Washington accepte la sortie de l’Arabie saoudite de sa zone d’influence et confirme ainsi son refus de consentir aux demandes principales du prince régnant saoudien : la promesse des Etats-Unis de s’engager au plan militaire en cas de guerre avec l’Iran ; une aide à la création d’une industrie nucléaire civile.
Le seul commentaire d’un responsable américain est venu du porte-parole du Conseil de sécurité nationale des États-Unis, qui a déclaré que « d’une manière générale, nous saluons tous les efforts visant à mettre fin à la guerre au Yémen et à désamorcer les tensions dans la région du Moyen-Orient ».
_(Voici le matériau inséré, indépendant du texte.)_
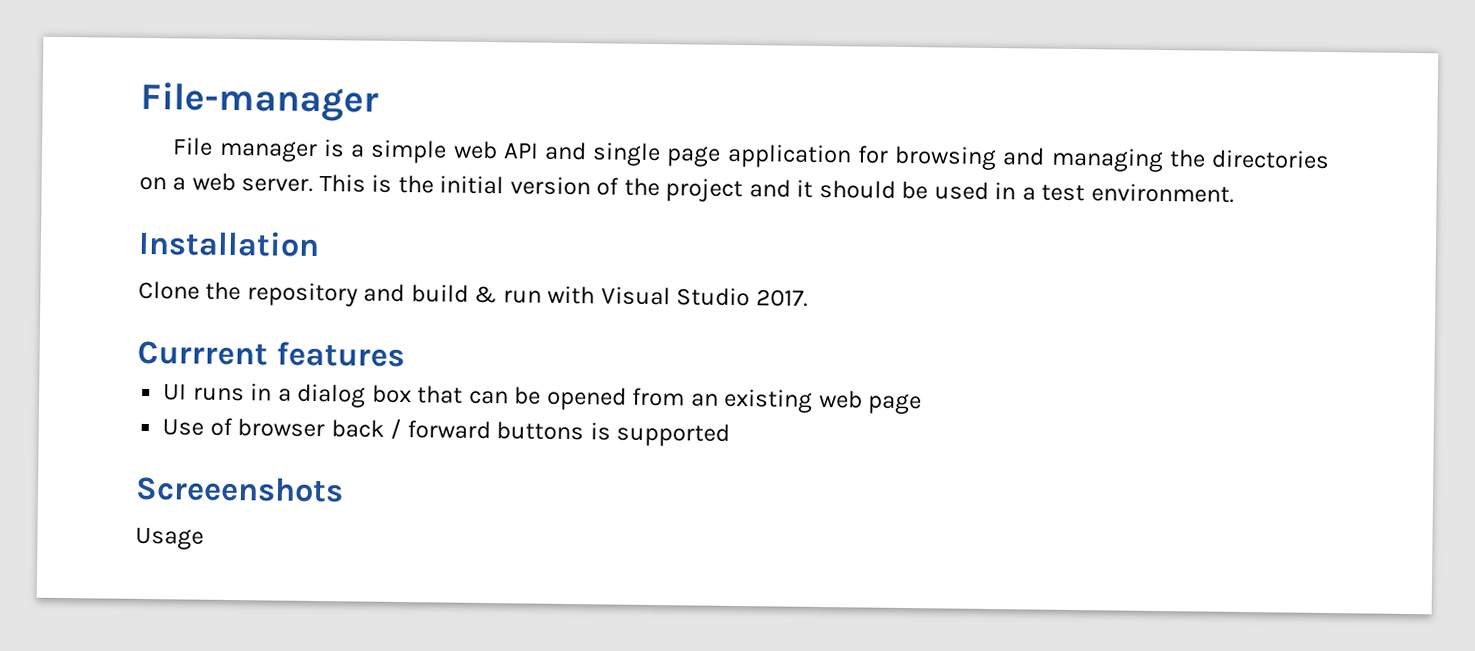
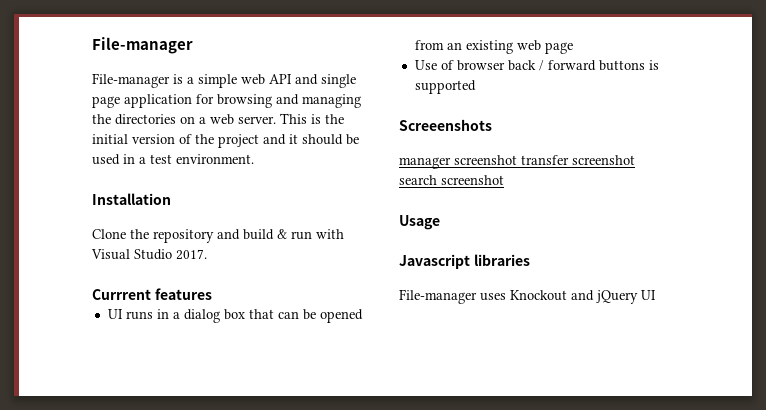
- File manager is a simple web API and single page application for browsing and managing the directories on a web server.
+ File-manager is a simple web API and single page application for browsing and managing the directories on a web server.
+ manager screenshot transfer screenshot search screenshot
  Usage
+ Javascript libraries
+ File-manager uses Knockout and jQuery UI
- Pour Israël, il s’agit d’un revers diplomatique majeur. L’idée d’une alliance israélo-arabe contre l’Iran s’effondre. L’Arabie saoudite s’était engagée à signer un traité de paix avec Israël si les demandes qu’elle formulait à Washington, concernant sa sécurité, étaient satisfaites. Un éventuel traité de paix saoudo-israélien aurait pu avoir un effet domino, susciter le ralliement d’autres pays musulmans, marginaliser la question palestinienne, confirmer l’isolement de Téhéran sur la scène internationale.
Aujourd’hui, la question se pose de savoir si les accords d’Abraham qui lient Israël à quatre pays musulmans (Emirat arabes unis, Bahreïn, Soudan, Maroc) ne seront pas pénalisés, voire défaits par le rapprochement de l’Iran et de l’Arabie saoudite.
Pire encore, les Israéliens s’interrogent sans doute aussi sur la volonté des Etats-Unis d’assurer leur sécurité. Il va de soi que le refus américain d’assurer la sécurité de l’Arabie saoudite est un refus global d’engager une nouvelle guerre au Moyen-Orient. Refuser de s’impliquer militairement au Moyen-Orient peut aussi signifier lâcher Israël en cas de conflit ouvert avec l’Iran.
Quid du nucléaire iranien ?
L’Arabie saoudite partage les inquiétudes israéliennes concernant le programme nucléaire iranien. Le rapprochement amorcé du régime des Saoud avec Israël (ouverture de l’espace aérien saoudien aux avions civils israéliens, discrète coopération sécuritaire…) est principalement lié à cette vision d’un risque partagé.
Ce rapprochement avec Israël est-il remis en question ? Peut-il évoluer ? Il est encore trop tôt pour le dire.
L’autre question pendante est de savoir si les Saoudiens ont obtenu des garanties particulières de la Chine concernant leur sécurité vis-à-vis de l’Iran, ou si le rapprochement avec Téhéran est une manœuvre opportuniste destinée à exercer un chantage sur les Etats-Unis.
Sur un plan plus large, l’OPA iranienne lancée par l’ayatollah Khomeiny sur le monde musulman – OPA reprise et confirmée par ses successeurs – demeure inchangée. Cette volonté hégémonique des Perses d’obédience chiite de placer l’ensemble des pays Arabes d’obédience sunnite sous une même sphère d’influence, celle de Téhéran, connait donc une péripétie nouvelle. La rivalité séculaire entre chiites et sunnites en sera-t-elle atténuée, là encore il est un peu tôt pour le dire.